Le Règne ANIMAL

What the phoque ?

« Vois,
Comme je vis mal,
Je n’ai plus que toi, animal »

Jean-Louis Murat, Je n’ai plus que toi, 1991.

Originaire de Clermont-Ferrand mais gascon de cœur, Thomas Cailley a peut-être un jour jeté un coup d’œil à l’intérieur de la grotte des « Trois-Frères ». Là, il y aura aperçu le « Chamane dansant », cas unique et exemplaire de représentation thérianthrope peint par de lointains ancêtres sur la paroi millénaire. Y figure un être mi-homme mi-animal, couvert d’une peau de bison, coiffé de bois de cerf, s’adonnant à une danse tribale. A moins qu’il ne soit un chasseur en approche d’une proie. De ces deux interprétations, Cailley n’aura d’égard que pour la plus noble, faisant de la seconde une menace pour « le Règne animal ».
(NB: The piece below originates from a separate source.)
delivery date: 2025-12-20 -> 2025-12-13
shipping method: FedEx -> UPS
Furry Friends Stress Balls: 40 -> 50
En 2020, la pandémie aura laissé des traces. Confinés entre quatre murs, beaucoup ont ruminé, fulminé et occupé le temps comme ils pouvaient. Thomas Cailley, lui, en a profité pour explorer notre part animale, approfondissant un script de Pauline Munier. A cette époque, on parlait beaucoup chauve-souris,  pangolin et autres espèces susceptibles d’avoir aidé le virus à migrer vers l’humain. Ajoutons à cela peut-être une rediffusion à la télé d’une intégrale de « Manimal » (« héritier des sombres mystères de l’univers » se changeant à volonté en rapace ou en panthère), et voilà que les idées fusent pour « le Règne animal ». Celle-ci est cocasse mais néanmoins originale et pouvait s’avérer prometteuse dans le paysage assez terne du cinéma fantastique français.
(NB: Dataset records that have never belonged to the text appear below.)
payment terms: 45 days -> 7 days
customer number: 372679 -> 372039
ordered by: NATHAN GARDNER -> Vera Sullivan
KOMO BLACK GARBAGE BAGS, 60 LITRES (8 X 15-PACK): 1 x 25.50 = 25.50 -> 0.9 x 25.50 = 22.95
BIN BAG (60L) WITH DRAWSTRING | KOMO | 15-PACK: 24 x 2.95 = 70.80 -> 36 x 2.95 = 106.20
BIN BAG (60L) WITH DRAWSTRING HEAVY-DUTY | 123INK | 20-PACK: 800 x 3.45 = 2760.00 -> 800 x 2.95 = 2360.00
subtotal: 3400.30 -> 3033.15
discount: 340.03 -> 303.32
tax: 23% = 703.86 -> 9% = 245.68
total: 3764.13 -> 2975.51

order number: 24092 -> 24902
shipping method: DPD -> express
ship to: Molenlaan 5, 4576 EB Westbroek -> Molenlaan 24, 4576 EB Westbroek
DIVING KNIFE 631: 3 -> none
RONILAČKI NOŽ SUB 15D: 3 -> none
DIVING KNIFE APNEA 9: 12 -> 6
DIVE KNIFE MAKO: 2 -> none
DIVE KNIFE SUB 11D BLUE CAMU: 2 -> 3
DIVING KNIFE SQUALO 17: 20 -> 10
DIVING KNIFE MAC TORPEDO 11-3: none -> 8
On se souvient qu’il y a à peine une dizaine d’années, Thomas Salvador prétendait déjà que « Vincent n’a pas d’écailles ». Ici, c’est Emile qui a des poils, au grand désespoir de son paternel. Ce dernier s’appelle François, incarné par un Romain Duris en mode alter qui milite contre mais qui n’est pas à une contradiction près : il cite René Char à tout bout de champ, fait la morale à son fils qui se gave de chips tout en tirant sur sa clope dont il ne peut visiblement pas se passer. Il voudrait être un papa cool tout en se montrant autoritaire. Il faut dire qu’il y a de quoi être nerveux quand sa femme est internée par sa faute. La belle est en pleine phase de transition, non pas pour devenir un homme mais une bête, « une créature », « un monstre » comme disent les langues de vipère.
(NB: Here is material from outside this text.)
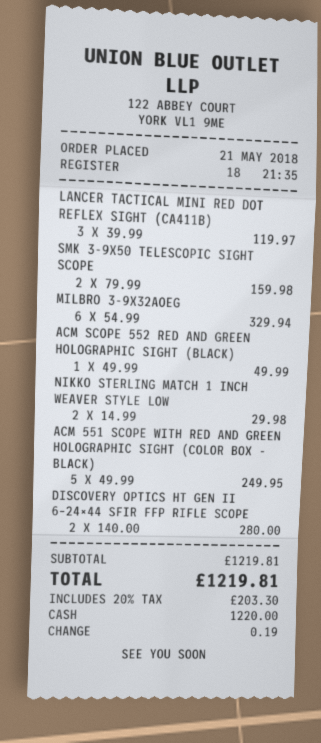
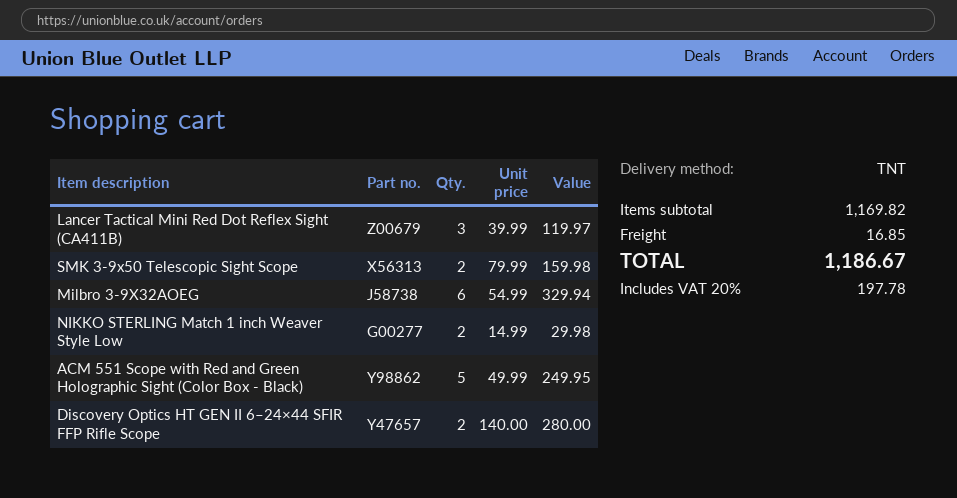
ACM SCOPE 552 RED AND GREEN HOLOGRAPHIC SIGHT (BLACK): 1 x 49.99 = 49.99 -> none
subtotal: 1219.81 -> 1169.82
shipping: none -> 16.85
tax: 20% = 203.30 -> 20% = 197.78
total: 1219.81 -> 1186.67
« Quelle époque ! » se lamente un beauf au volant qui ronge son frein dans les embouteillages. Cailley se dit qu’il est grand temps de quitter la ville, de faire une cure de chlorophylle dans les forêts de la Nouvelle-Aquitaine, au milieu des fougères et des arbres centenaires. Il coupe court aux perspectives de « World War M » (pour Mutant), mais ne tourne pas le dos à la lutte des espèces. De cette fable en métamorphose, éclot naturellement l’incontournable problématique de l’acceptation, celle des autres et de soi-même. C’est ce double cheminement qui attend Emile, post-ado tête-à-claque confié à Paul Kircher (à qui Cailley demande de redevenir un « Lycéen » comme chez Christophe Honoré) qui se dispute avec son père.

Difficile pour lui de digérer la mutation de sa propre mère, de subir les remarques des ses camarades de classe (le réalisateur nous gratifie des séquences scolaires stéréotypées entre les pro qui ne mangent pas de viande et les anti qui aiment la chasse), et de se laisser caresser dans le sens du poil par le Wolverine qui grogne en lui. Cela passe par des rencontres bizarres avec des êtres de toutes formes, Cailley jouant à nous faire spéculer sur chaque espèce. On a peu de doute en revanche devant ce birdman pathétique qui se fait appeler Fix (Tom Mercier, cette année déjà « La Bête dans la Jungle ») et qui se sent pousser des ailes.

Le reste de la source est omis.